To illustrate my point, years ago I attended my first NRA convention. (By the way, if your mysteries involve firearms, I cannot recommend highly enough that you attend one – the knowledge and help there are phenomenal! It will be in Dallas next month and I definitely intend on going! I’ll probably be blogging about it.) I talked to a lot of people, getting all kinds of information and contacts for my reference file (you do have a reference file, don’t you?) when I talked to this one man who was simply entranced that I was a mystery writer. Normally I’ve found that people just love to help writers, but this guy was totally over the top. He had worked both as a firearms salesman and in a ballistics lab, and among a lot of other things gleefully told me the way to have a ballistically clean bullet. No striations. No rifling. No marks on the projectile to tell which or even what kind of gun it came from. No information except the caliber. Nothing that law enforcement could trace.

I listened intently, partially fascinated and partially revolted. It was a simple process and could be done by anyone with the IQ of a goldfish. Then he asked if I’d use it in one of my books – obviously hoping that I’d put him in there too. Horrified, I said most certainly not, begged him not to tell this process to anyone else and then explained why. He was suddenly as horrified as I – apparently he had never thought that what he regarded as an interesting curiosity could actually be used to commit a real-life untraceable killing.

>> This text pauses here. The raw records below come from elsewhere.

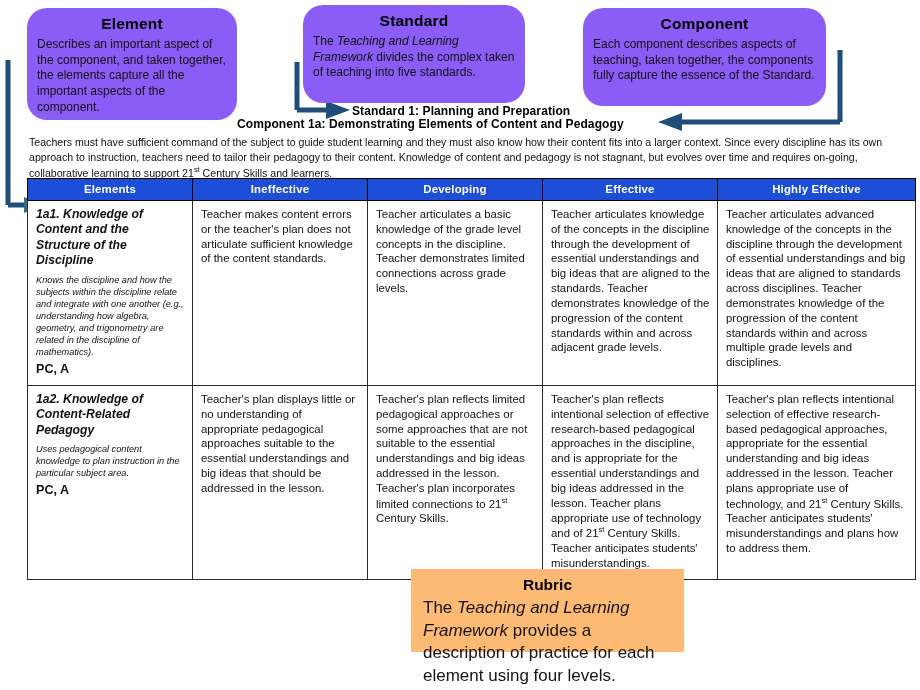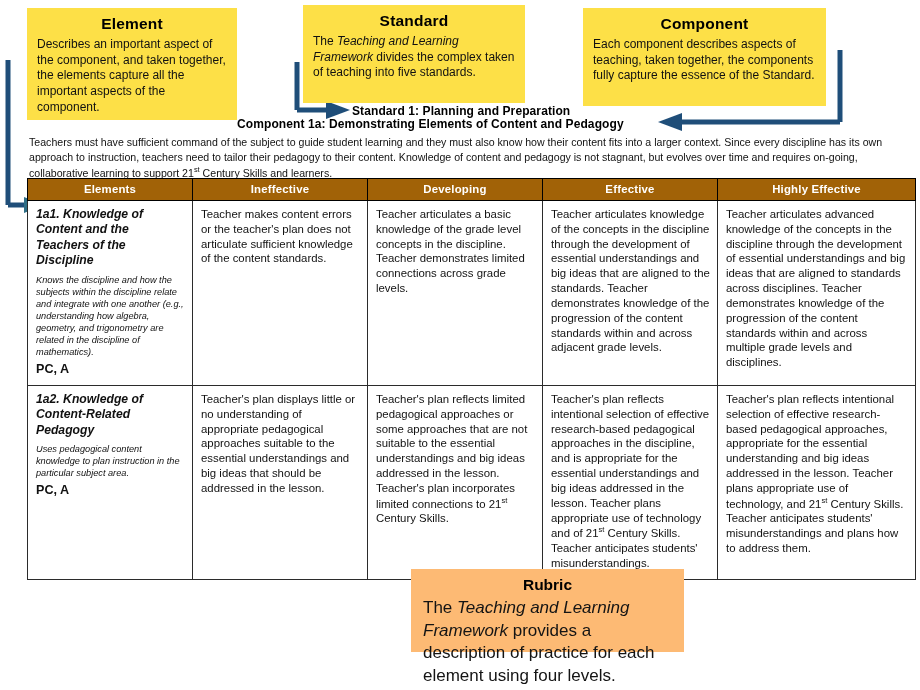"Element" .callout { background: #fde047 -> #8b5cf6; border-radius: none -> 20px }
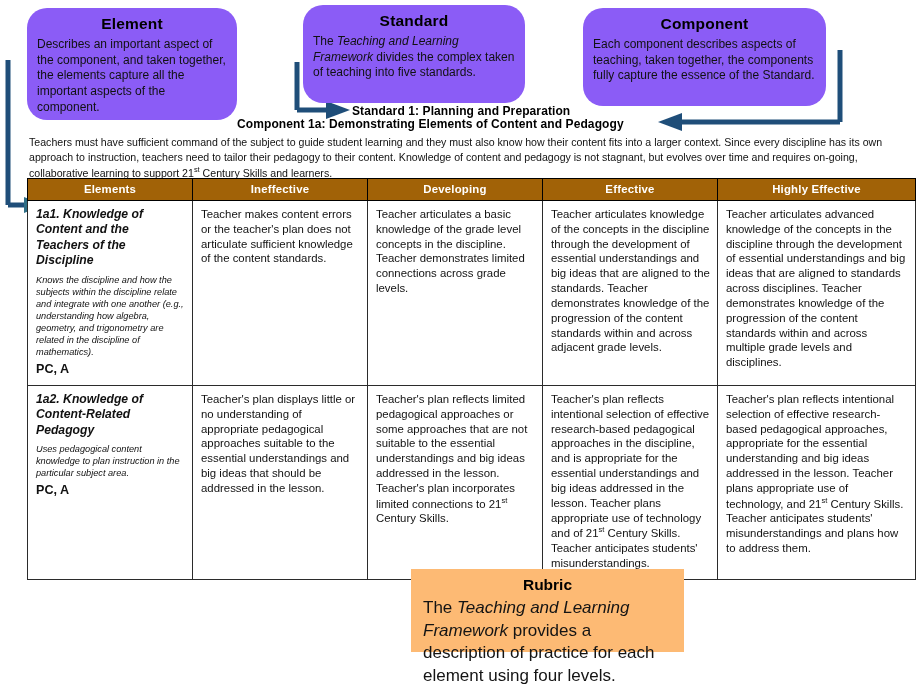"Elements" #rubric-table th { background: #a16207 -> #1d4ed8 }
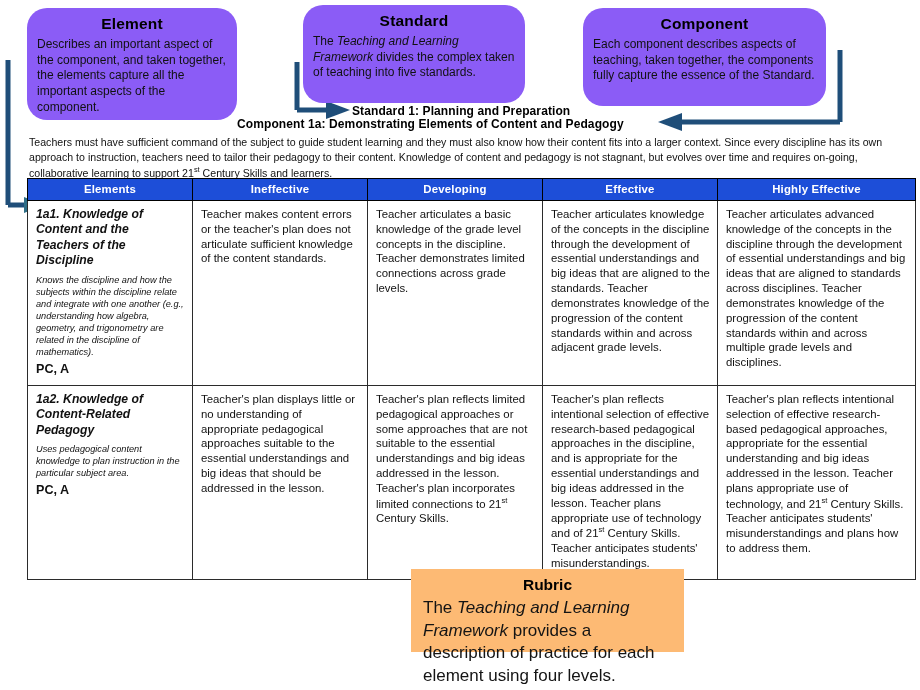"1a1. Knowledge of Content and" p.el-title { text: Teachers -> Structure }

And no, don’t ask me what the secret is. I destroyed that part of my notes and have deliberately forgotten how. There is some knowledge that should never be shared.

So while killing people made of pixels can be both fun and profitable, we as writers owe our readers and the world in general a sense of restraint and responsibility. I truly believe that none of us would actually use some of the stuff we know to do harm to others, but we must never forget that our stories are read by all kinds of people, some of whom might wish to do harm or even read us in search of ways to do harm. Never forget that we want to entertain, not instruct. I don’t think any of us want to be an accomplice.